The Circuito de la Comunitat Valenciana racetrack is about 40-feet-wide and just under 2.5-miles-long. But it’s not the distance riders competing in the MotoGP Valencian Grand Prix must worry about. It’s the turns — 14 treacherous curves requiring the competitor to shift his body nearly parallel to the ground, his kneeslide lightly skimming the surface of the asphalt as the motorcycle floats just inches from the earth.
When Andrea Dovizioso of the Ducati MotoGP team blazed past the finish line of the tricky Spanish course in November, taking first place by just 2.7 seconds, he had behind him years of training, one of the fastest bikes in the world and more than 100,000 spectators cheering on his quest for unadulterated speed. He also had Lenovo.
The global technology company was a recent addition to Dovizioso’s arsenal. In April 2018, Lenovo became the premier technology partner for the Ducati MotoGP team. Lenovo’s award-winning PCs, tablets and high-performance servers are now fueling world champion motorbike racers.
A Lenovo-Ducati partnership may initially seem a strange pairing. Ducati manufactures beasts of speed and metal — and has been doing so out of its Bologna factory for generations. Lenovo is a 34-year-old company best known for developing technology for personal and business computing.
“We know how to create high-performance racing and road bikes,” said Konstantin Kostenarov, the Chief Technical Officer of Ducati. But given the paradigm shift the motorcycle industry is facing, they had to undergo a “digital transformation” into a “data-driven company.”
Lenovo was the logical choice for facilitating Ducati’s leap into the 21st century, given its track record in designing the “latest technology” and providing “high-level services,” according to Kostenerov.
Ducati MotoGP teams have already begun harnessing Lenovo technology on and off the track.
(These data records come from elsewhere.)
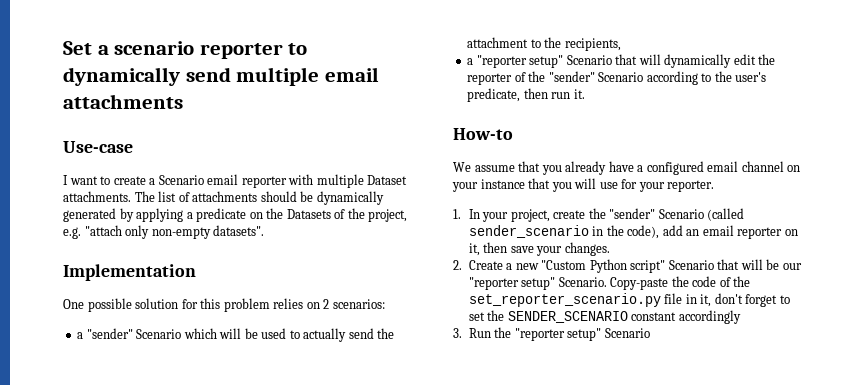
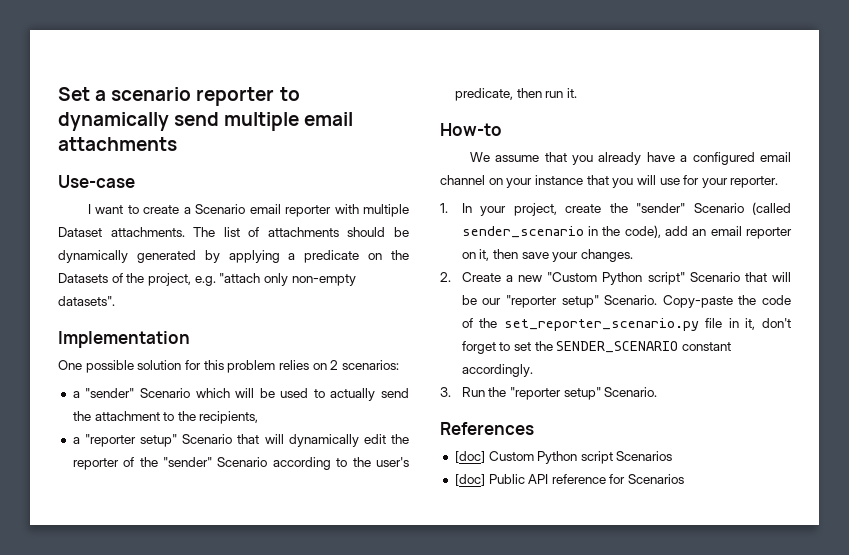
[678,310,741,324] accordingly -> [461,364,533,377] accordingly.
[604,328,650,338] Scenario -> [604,387,658,397] [440,422,534,435] [454,451,673,464] [454,474,685,486] Scenario. // References // [doc] Custom Python script Scenarios // [doc] Public API reference for Scenarios

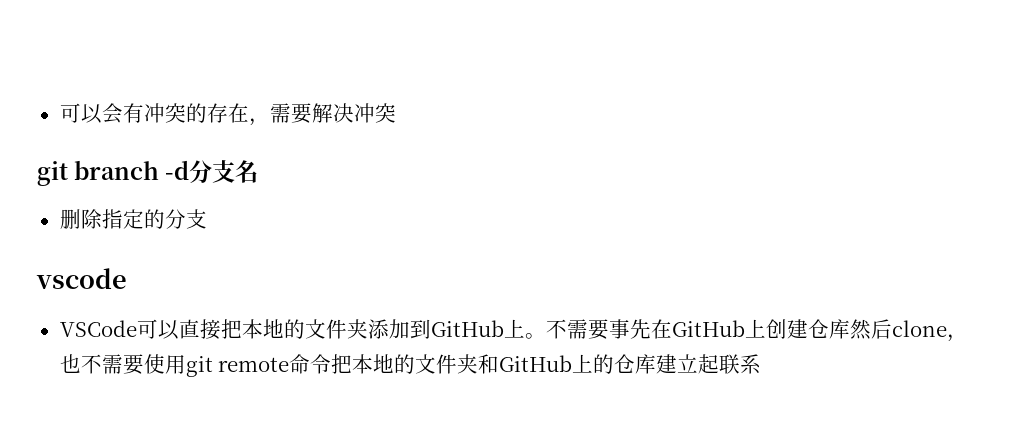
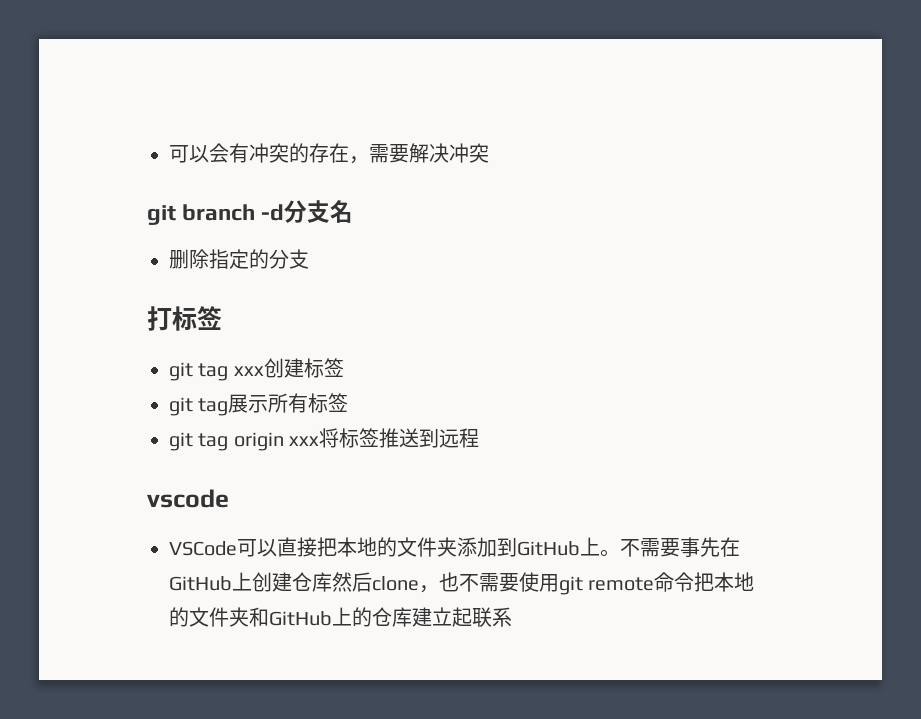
(207, 219) none -> [147,306,222,331] [169,358,344,381] [169,393,349,416] [169,428,480,451] // 打标签 // git tag xxx创建标签 // git tag展示所有标签 // git tag origin xxx将标签推送到远程

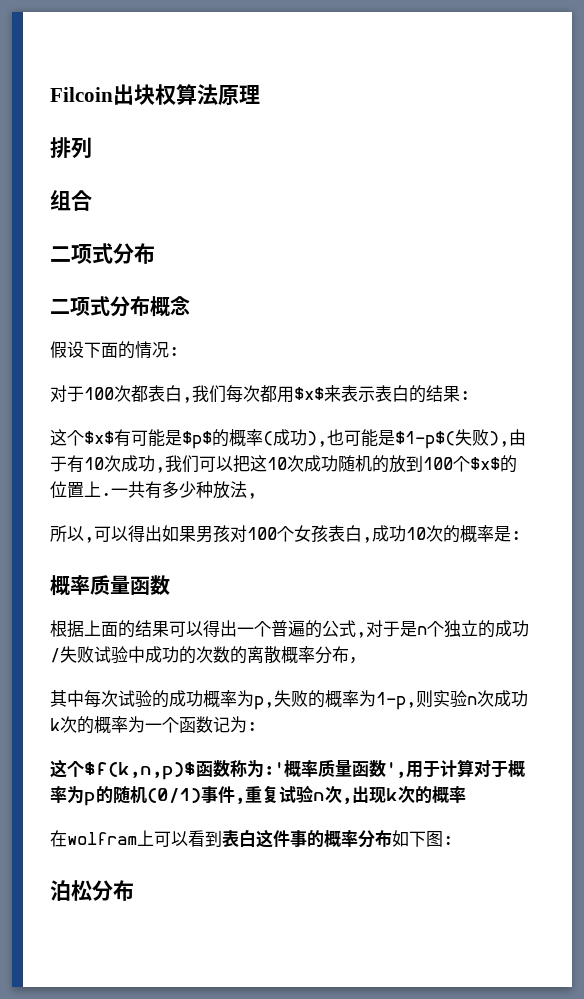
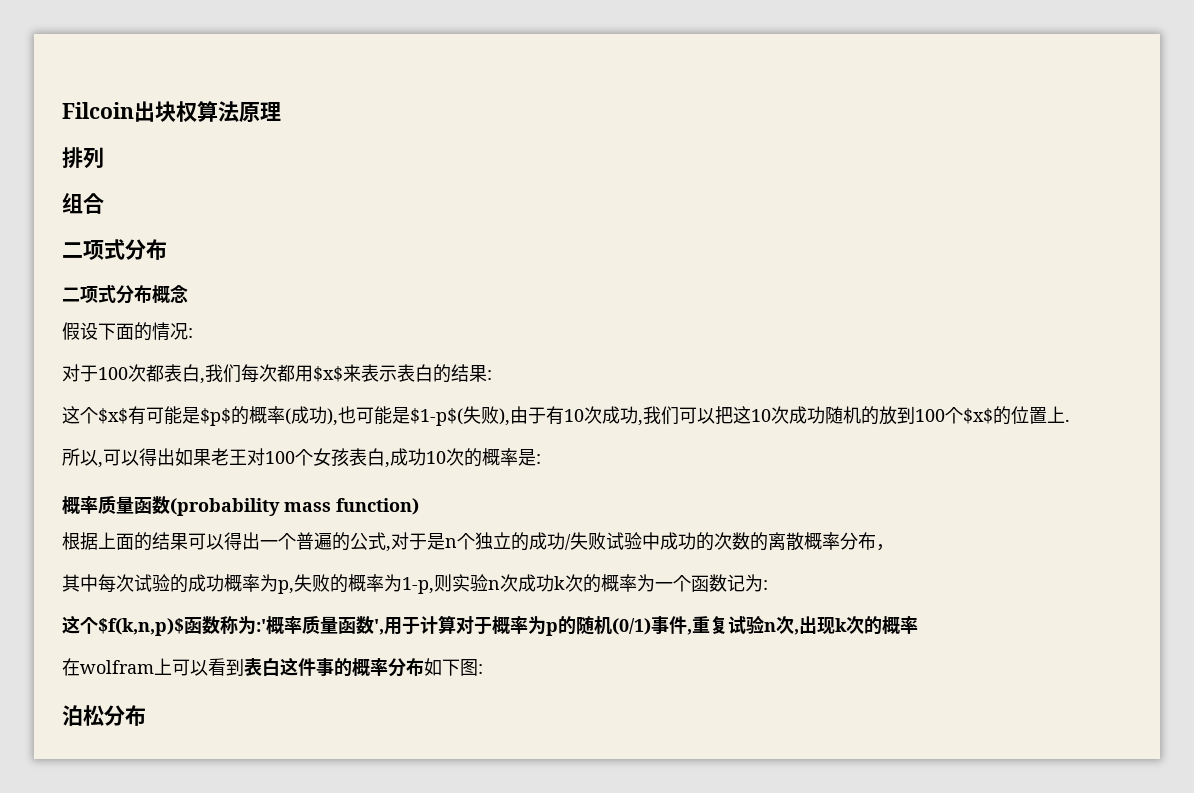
[111,481,257,499] 一共有多少种放法, -> (1070, 420) none
[196,525,230,543] 男孩 -> [211,448,247,466] 老王
(170, 585) none -> [170,498,419,516] (probability mass function)

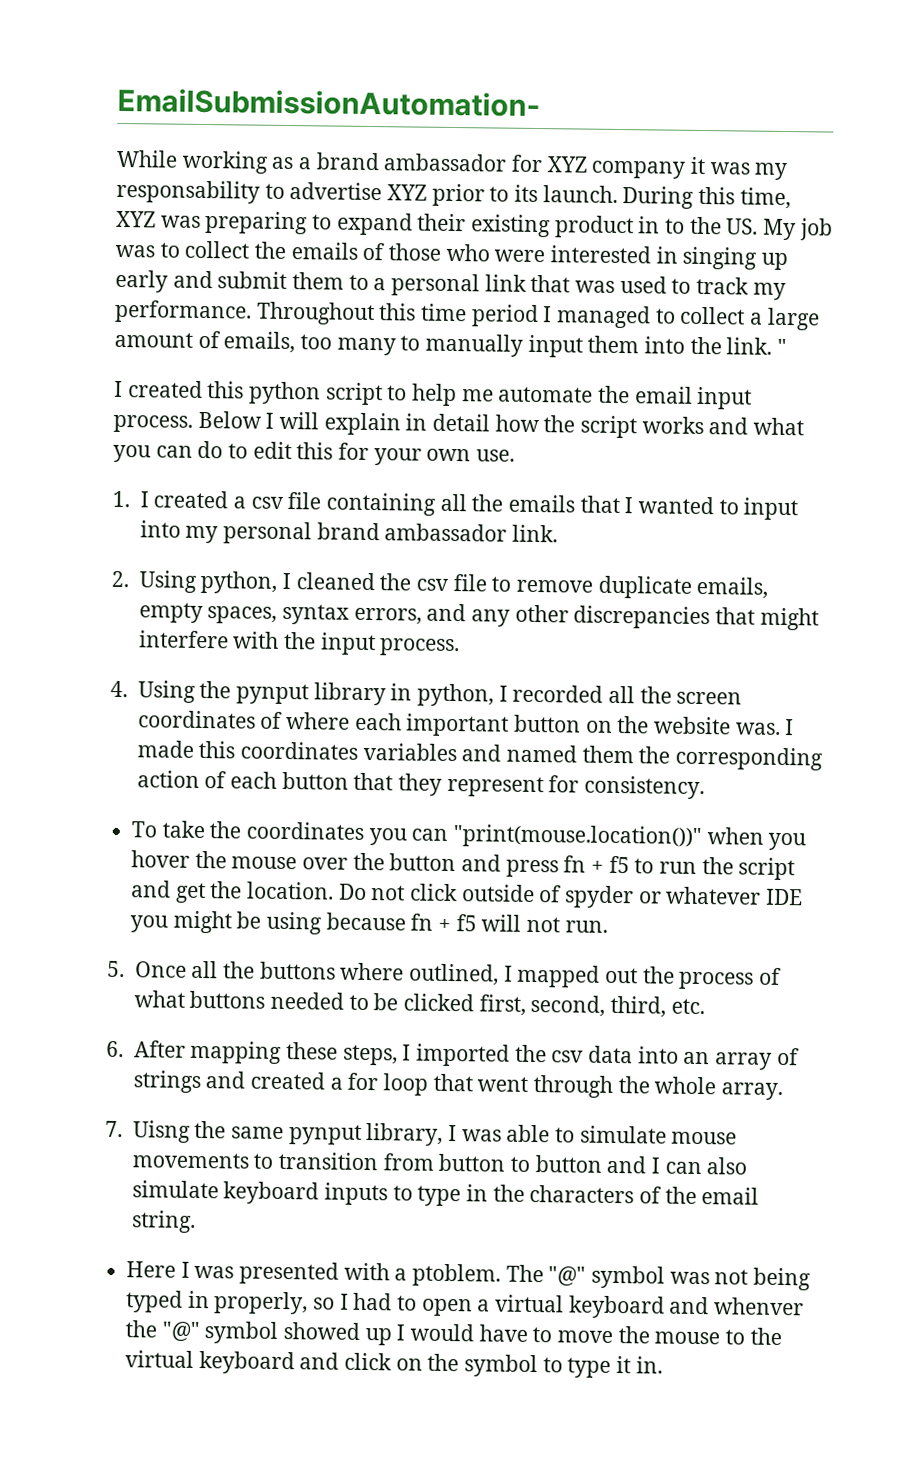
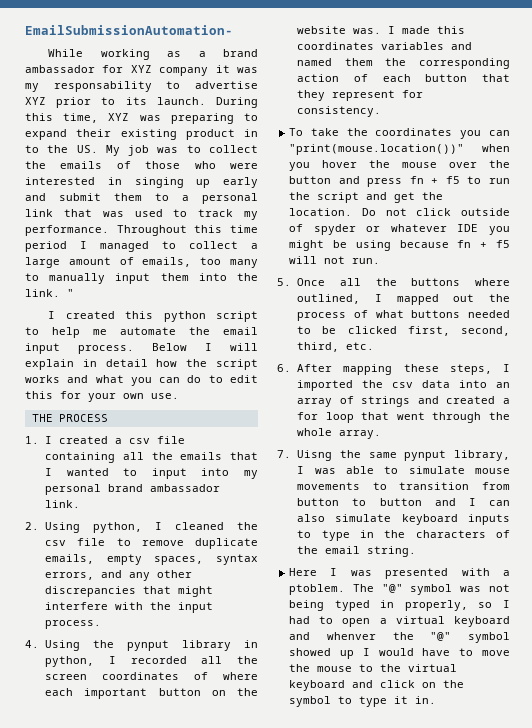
(516, 455) none -> [31,414,108,422] // THE PROCESS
The crew on the sidelines uses Lenovo mobile workstations and laptops to track a slew of data transmitted from the motorbike during races and training sessions — everything from track and weather conditions to the bike’s velocity and gear shifts. A single vehicle is equipped with no fewer than 50 sensors, which can collectively aggregate more than 20 GB of data.
Where once racers relied on intuition and guesswork to determine the day’s conditions, now they can track the minutiae of their vehicle and its surroundings to optimize each race and practice. A particularly slick track means the brakes get a tweaking. A windy afternoon calls for gentler turns. It’s all analyzed by dozens of Lenovo devices computing at a rate faster than any motorcycle racer could hope to travel (at least in our lifetime). This data even serves future racers; designers use information gleaned from sensors to inform and shape the designs of new parts and models.
“Racing activity is the test bench for new technology before it enters into mass production and becomes implemented in large numbers,” explains Stefano Rendina, the Ducati Corse IT Manager.
The technology piloted on the track is implemented in Ducati road bikes to ensure customers experience the sleekest, smoothest and safest rides possible. Thanks to Lenovo’s High-Performance Computing (HPC), Ducati can adapt its racing technology to the road with unprecedented speed and security.
“In racing, we know how to collect a huge amount of data and analyze this data in such a
way that it can give us the advantage to win the race,” Stefano Rendina. This process, of quickly translating data to the bike interface, “is directly transferred to our road bikes.”
The qualities that make the ThinkPad P1 — Lenovo’s thinnest, lightest workstation — desirable to the average consumer are indispensable on a race course. A life in the racing lane is rough-and-tumble. With racers’ lives at stake every day on the track, you can’t be worrying about computing errors or failures.
In any given month, the Ducati racing team could be zooming across a sand-blown track in the heat of a Middle Eastern summer or navigating winding roads in Eastern Europe. The technology, like the motorbike, must be built to withstand it all.
With Lenovo, computational information “can now be shared with remote sites,” Kostenerov said. “We have more power, more security, and more possibilities to use the technology.”
Plus, said Rendina, “the P1 is exceptionally light at under 4 pounds, and when you work in MotoGP, “our job is already really heavy!”
“Ducati has invested a lot of time in thinking of the new ideas that can help us to be first on the podium,” Rendina said. “The best thing to do to arrive first is to invest in new ideas, new technologies, and new solutions to be more competitive.”
There is one element of racing technology can’t — and probably shouldn’t — fundamentally alter. That is, the emotional connection between bike and racer. At the end of the day, it is not tech alone that wins races, but the skill, expertise and intuition of the human piloting the machine.
“We cannot lose the emotional [element] that comes from riding a motorcycle,” Kostenerov stressed. But it can be enhanced. As Ducati and Lenovo continue to push the limits of their respective crafts, the next frontier for the partnership might just be inside the racer’s helmet.
Kostenerov envisions helmets equipped with augmented reality (AR) that inform the racer of crucial information, like race time, bike velocity, and upcoming dangers on the course.
“We don’t change our riders’ experience by using robots and on the track side,” he said. “It’s the human interactivity with the technology — that’s what makes the difference.”